Heavy rains on Oct. 28 not only cancelled a golf tournament. It also prevented the 1st Cavalry Division’s Horse Cavalry Detachment from conducting a demonstration for the retirees at their stables the following afternoon. Despite the muddy conditions, retirees and their families could still take a tour of the stables that day.

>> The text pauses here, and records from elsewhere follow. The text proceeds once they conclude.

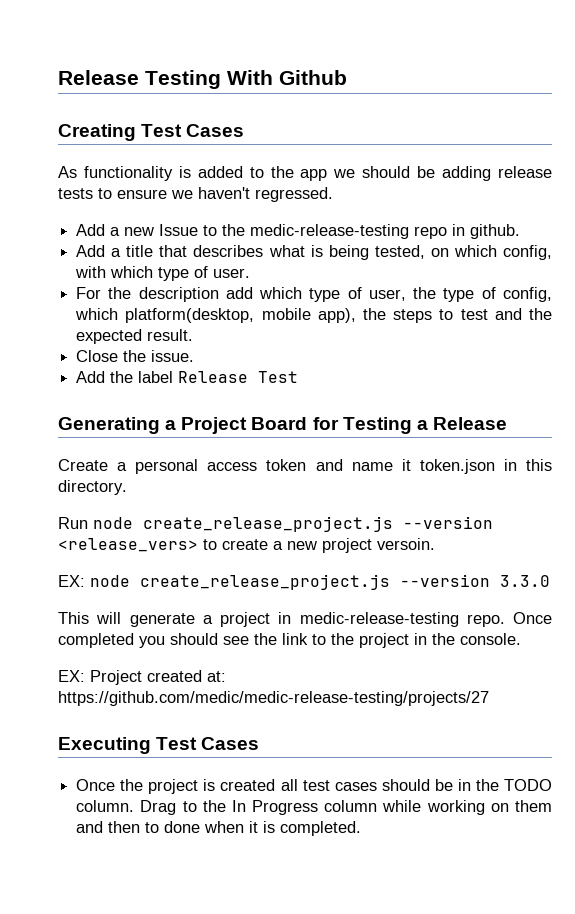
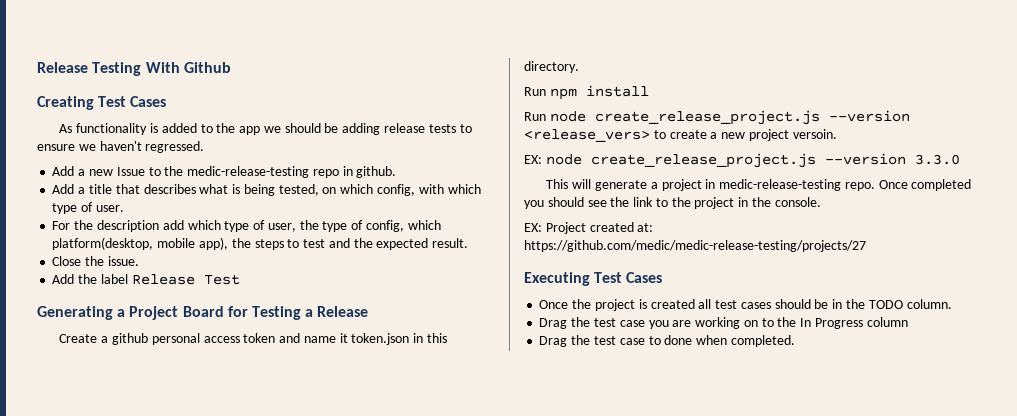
- Create a personal access token and name it token.json in this directory.
+ Create a github personal access token and name it token.json in this directory.
+ Run npm install
- Once the project is created all test cases should be in the TODO column. Drag to the In Progress column while working on them and then to done when it is completed.
+ Once the project is created all test cases should be in the TODO column.
+ Drag the test case you are working on to the In Progress column
+ Drag the test case to done when completed.

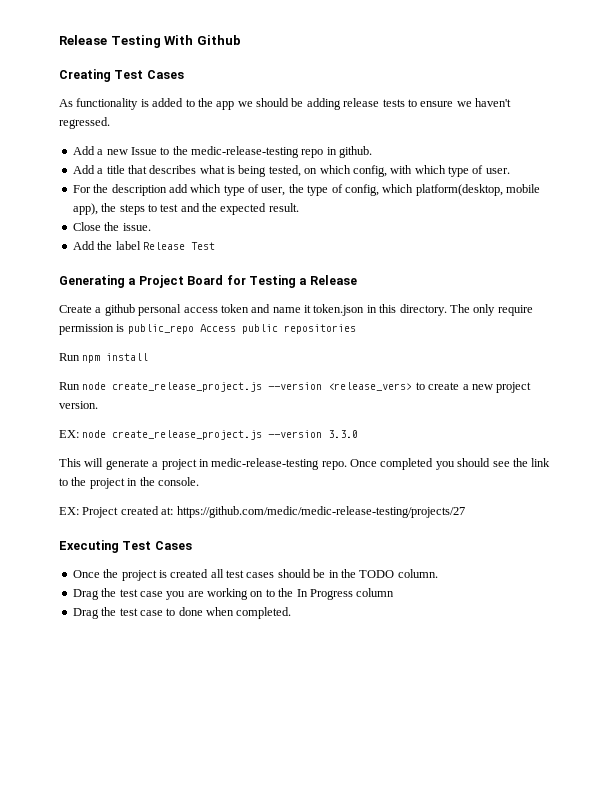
+ The only require permission is public_repo Access public repositories
- Run node create_release_project.js --version <release_vers> to create a new project versoin.
+ Run node create_release_project.js --version <release_vers> to create a new project version.

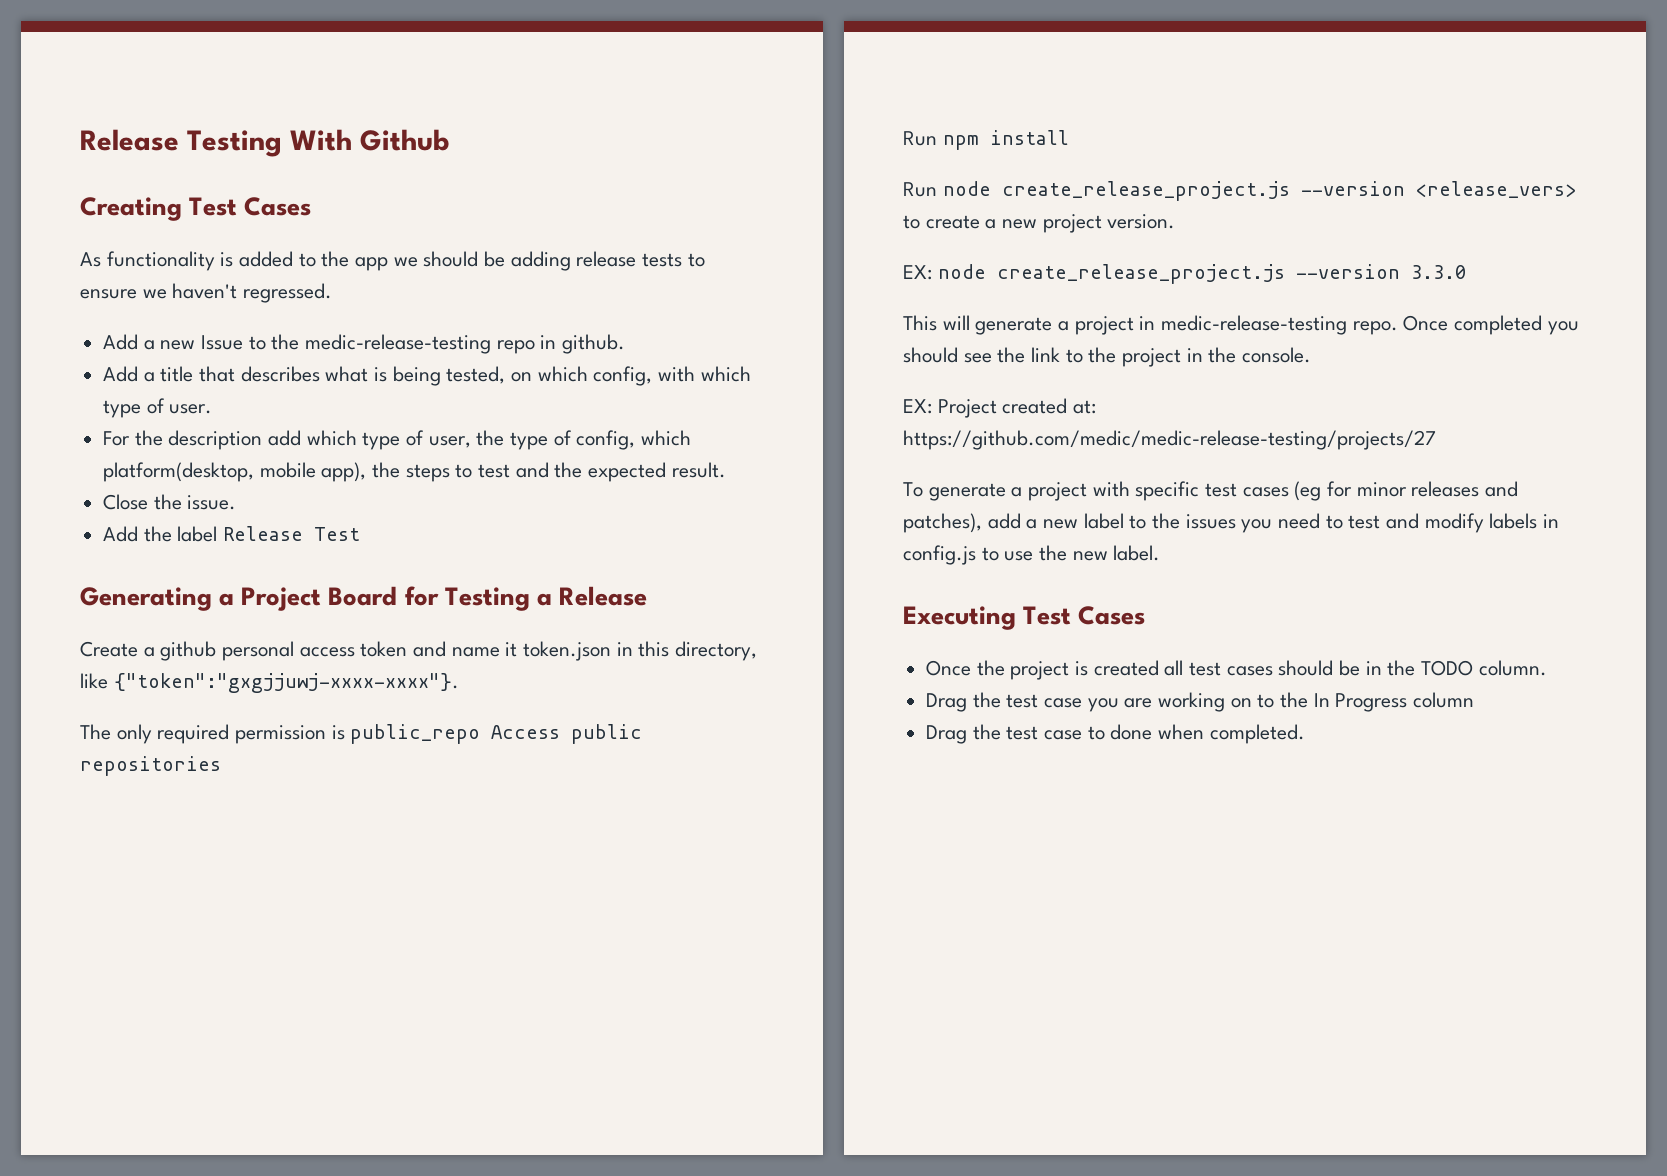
- Create a github personal access token and name it token.json in this directory. The only require permission is public_repo Access public repositories
+ Create a github personal access token and name it token.json in this directory, like {"token":"gxgjjuwj-xxxx-xxxx"}.
+ The only required permission is public_repo Access public repositories
+ To generate a project with specific test cases (eg for minor releases and patches), add a new label to the issues you need to test and modify labels in config.js to use the new label.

Retired Sgt. 1st Class Columbus Davis
Retired Sgt. 1st Class Columbus Davis looks on with a smile at his massive display of unit crests in the Grande Ballroom of the Lone Star Conference Center during Retiree Appreciation Day at Fort Hood, Texas, Oct. 29. (Photo Credit: Dave Larsen, Fort Hood Public Affairs) VIEW ORIGINAL

Retired Sgt. 1st Class Columbus Davis completed his service at Fort Hood in 1997 and settled in Killeen. He set up a large display of unit crests in the Grand Ballroom of the Lone Star Conference Center for the Oct. 29 opening ceremony. Many of those crests were donated by Soldiers reporting for duty at the Great Place when he served with the 21st Replacement Detachment during his final years of service. He said the crests are a great conversation starter, and it’s what brings him back nearly every year.

“I’m excited to be here on Fort Hood looking at these old guys … and gals,” he said. “It’s the camaraderie.”